The “guaranteed one possession (except for safety), after that next score wins” rule would make for an interesting dilemma: if you win the OT coin toss, do you want to receive the kickoff? Probably yes, because it means you’ll get the 3rd possession when it’s sudden death, but going 2nd means you know what you have to do (i.e. if opponent has scored a TD, you’re obviously in four-down territory the whole way).
I have two alternatives:
1) the college system, which is based on the old California HS football system from when I played.
2) Play an extra quarter. Score at the end of the quarter determines whether you stop or keep going for another quarter. Rinse and repeat.
I like the second option. College football rules ruin the over, so Vegas will never allow that (BROUGHT TO YOU BY DRAFTKINGS/SI/CAESARS SPORTSBOOK APP, GIVING PETE ROSE A CONNIPTION SINCE 2021)

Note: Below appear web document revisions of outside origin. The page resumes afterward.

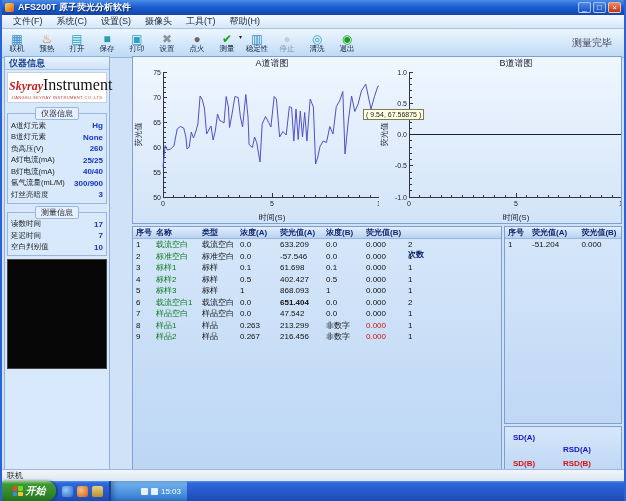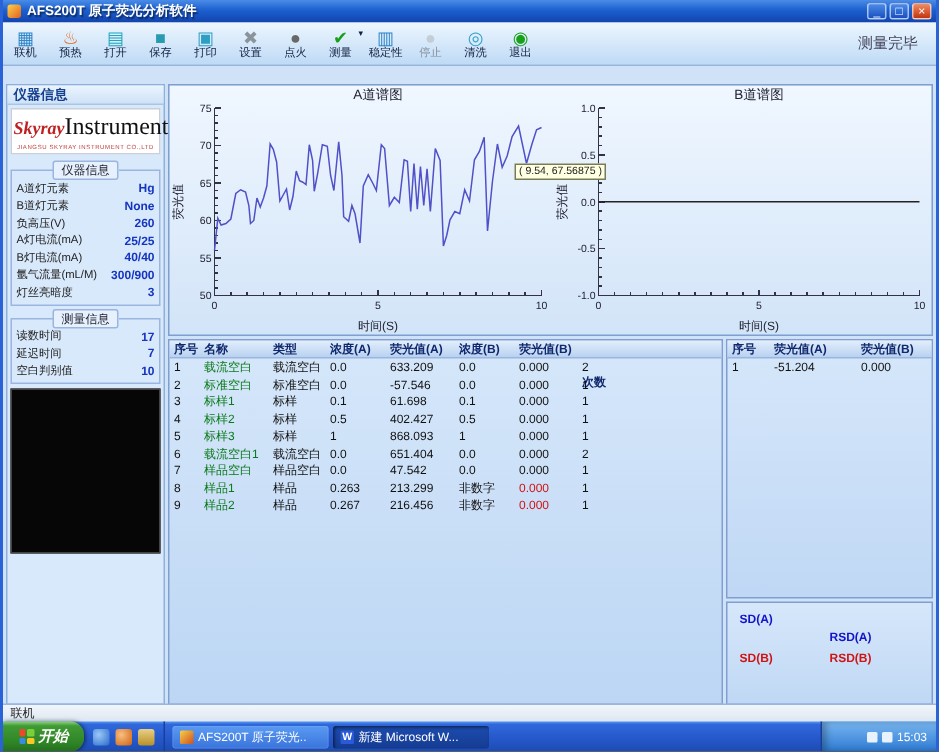--- a/index.html
+++ b/index.html
@@ -24,21 +24,21 @@
   .toolbar{height:28px;background:linear-gradient(#edf6fe,#bedaf6);display:flex;align-items:center;border-bottom:1px solid #96b4dc;}
   .tbuttons{display:flex;height:100%;}
   .tbtn{width:30px;display:flex;flex-direction:column;align-items:center;justify-content:center;
     font-size:7.5px;color:#102040;position:relative;cursor:default;}
   .tbtn .ticon{font-size:12px;line-height:12px;}
   .tbtn .tlabel{line-height:8px;}
   .tbtn.disabled{opacity:.45;filter:grayscale(1);}
   .tdrop{position:absolute;right:0px;top:4px;font-size:6px;color:#102040;}
   .measure-status{margin-left:auto;margin-right:12px;font-size:10px;color:#44445c;}
   
-  .content{position:absolute;top:56px;left:2px;right:2px;bottom:31px;display:flex;}
+  .content{position:absolute;top:56px;left:2px;right:2px;bottom:31px;display:flex;gap:20px;}
   .sidebar{width:106px;background:#d8e9fb;border:1px solid #8fb0da;display:flex;flex-direction:column;box-sizing:border-box;}
   .side-title{height:12px;line-height:12px;padding-left:4px;font-weight:bold;color:#15408f;font-size:9px;
     background:linear-gradient(#eaf4fe,#cfe2f6);border-bottom:1px solid #aac4e6;}
   .logo-box{background:#fff;margin:2px;padding:3px 1px 2px 1px;text-align:center;border:1px solid #c8d0dc;}
   .lr{color:#c02020;font-style:italic;font-weight:bold;font-family:"Liberation Serif","DejaVu Serif",serif;font-size:12px;}
   .lb{color:#111;font-weight:normal;font-family:"Liberation Serif","DejaVu Serif",serif;font-size:16px;}
   .lsub{font-size:4px;color:#c04040;letter-spacing:.4px;margin-top:1px;white-space:nowrap;overflow:hidden;}
   fieldset{border:1px solid #9ab6e0;margin:2px 2px 0 2px;padding:0 3px 2px 3px;}
   legend{font-size:8px;color:#223;padding:0 5px;border:1px solid #9ab6e0;background:#e6f1fd;margin:0 auto;border-radius:2px;}
   .irow{display:flex;justify-content:space-between;height:11.5px;align-items:center;}
@@ -64,21 +64,21 @@
   .bottom{flex:1;display:flex;margin-top:2px;min-height:0;}
   .rtable{width:370px;border:1px solid #7f9fd0;background:linear-gradient(#d6e7fa,#bcd6f4);overflow:hidden;font-size:8px;box-sizing:border-box;}
   .thead{display:flex;height:11px;background:linear-gradient(#e2eefc,#b9d2f0);border-bottom:1px solid #9ab6e0;
     color:#10286e;font-weight:bold;align-items:center;}
   .hcell,.bcell{padding-left:3px;box-sizing:border-box;white-space:nowrap;overflow:hidden;}
   .tr{display:flex;height:11.5px;align-items:center;color:#111;}
   .name-cell{color:#0a7a1a;}
   .redv{color:#d01010;}
   .rightpanel{flex:1;margin-left:2px;display:flex;flex-direction:column;min-width:0;}
   .ctable{flex:1;border:1px solid #7f9fd0;background:linear-gradient(#d6e7fa,#c0d8f5);font-size:8px;box-sizing:border-box;}
-  .stats{height:69px;border:1px solid #7f9fd0;margin-top:2px;background:linear-gradient(#d6e7fa,#c0d8f5);
+  .stats{height:44px;border:1px solid #7f9fd0;margin-top:2px;background:linear-gradient(#d6e7fa,#c0d8f5);
     display:grid;grid-template-columns:1fr 1fr;align-content:start;row-gap:5px;padding:6px 8px;font-size:8px;font-weight:bold;box-sizing:border-box;}
   
   .statusbar{position:absolute;left:0;right:0;bottom:20px;height:11px;background:linear-gradient(#f2f6fb,#dde7f2);
     border-top:1px solid #9ab6e0;font-size:8px;color:#222;padding-left:5px;line-height:11px;}
   .taskbar{position:absolute;left:0;right:0;bottom:0;height:20px;color:#fff;display:flex;align-items:stretch;
     background:linear-gradient(180deg,#5798ef 0%,#3068dc 10%,#2457c8 60%,#1d4bb4 100%);}
   .start{width:54px;background:linear-gradient(180deg,#8fd07f 0%,#3f9a34 15%,#2f8526 70%,#256e1e 100%);
     border-radius:0 9px 9px 0;display:flex;align-items:center;justify-content:center;gap:3px;
     font-style:italic;font-weight:bold;font-size:10px;box-shadow:1px 0 3px #00000088;cursor:default;}
   .flag{width:10px;height:10px;display:grid;grid-template-columns:1fr 1fr;grid-template-rows:1fr 1fr;gap:1px;}
@@ -108,20 +108,28 @@
   <div class="titlebar">
     <span class="app-icon"></span>
     <span class="title-text">AFS200T 原子荧光分析软件</span>
     <span class="win-controls">
       <span class="wbtn wmin">_</span>
       <span class="wbtn wmax">□</span>
       <span class="wbtn wclose">×</span>
     </span>
   </div>
 
+  <div class="menubar">
+      <span class="menu-item">文件(F)</span>
+      <span class="menu-item">系统(C)</span>
+      <span class="menu-item">设置(S)</span>
+      <span class="menu-item">摄像头</span>
+      <span class="menu-item">工具(T)</span>
+      <span class="menu-item">帮助(H)</span>
+    </div>
 
   <div class="toolbar">
     <div class="tbuttons">
         <div class="tbtn">
           <span class="ticon" style="color: rgb(47, 134, 200);">▦</span>
           <span class="tlabel">联机</span>
         </div>
         <div class="tbtn">
           <span class="ticon" style="color: rgb(224, 102, 30);">♨</span>
           <span class="tlabel">预热</span>
@@ -438,21 +446,21 @@
                 <span class="bcell" style="width: 46px;">868.093</span>
                 <span class="bcell" style="width: 40px;">1</span>
                 <span class="bcell" style="width: 42px;">0.000</span>
                 <span class="bcell" style="width: 20px;">1</span>
               </div>
               <div class="tr">
                 <span class="bcell" style="width: 20px;">6</span>
                 <span class="bcell name-cell" style="width: 46px;">载流空白1</span>
                 <span class="bcell" style="width: 38px;">载流空白</span>
                 <span class="bcell" style="width: 40px;">0.0</span>
-                <span class="bcell" style="width: 46px;">651.404</span>
+                <span class="bcell" style="width: 46px; font-weight: bold;">651.404</span>
                 <span class="bcell" style="width: 40px;">0.0</span>
                 <span class="bcell" style="width: 42px;">0.000</span>
                 <span class="bcell" style="width: 20px;">2</span>
               </div>
               <div class="tr">
                 <span class="bcell" style="width: 20px;">7</span>
                 <span class="bcell name-cell" style="width: 46px;">样品空白</span>
                 <span class="bcell" style="width: 38px;">样品空白</span>
                 <span class="bcell" style="width: 40px;">0.0</span>
                 <span class="bcell" style="width: 46px;">47.542</span>
@@ -521,30 +529,20 @@
           <i class="f3"></i>
           <i class="f4"></i>
         </span>
       <span>开始</span>
     </div>
     <div class="qlaunch">
       <span class="ql ql1"></span>
       <span class="ql ql2"></span>
       <span class="ql ql3"></span>
     </div>
-    <div class="tasks">
-        <div class="task">
-          <span class="tico tico1"></span>
-          <span>AFS200T 原子荧光..</span>
-        </div>
-        <div class="task active">
-          <span class="tico tico2">W</span>
-          <span>新建 Microsoft W...</span>
-        </div>
-      </div>
     <div class="tray">
       <span class="tray-ico"></span>
       <span class="tray-ico"></span>
       <span>15:03</span>
     </div>
   </div>
 
 </div>
 
 </body></html>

They could make it so the scores don’t actually count. Like shootout goals in the NHL. They don’t count for player statistics. You could make it so team B needs to match team A’s score. if they dont, the winning score (TD or FG) becomes official, without any affect on individual scoring, and thereby keeping Vegas happy with point totals since thats what it would have been with OT anyway
Come to think of it, an extra quarter doesn’t sound bad.
The only real arguments against playing the full extra quarter is the increased risk of injuries with the extra time, and the fact that in the playoffs you could end up with some really long games
🤣😂 The NFL caring about injuries? Oh, that’s a good one, Dok!
I like the current rules. The tweak made (in my mind) to ENCOURAGE MOAR REGULAR SEASON DRAWS? That fixed all the problems.
A good part of success is luck, and you can’t really remove that from the game entirely. Trying to do that gets you abortions like JV NFL running up and down the field trying two-point conversions.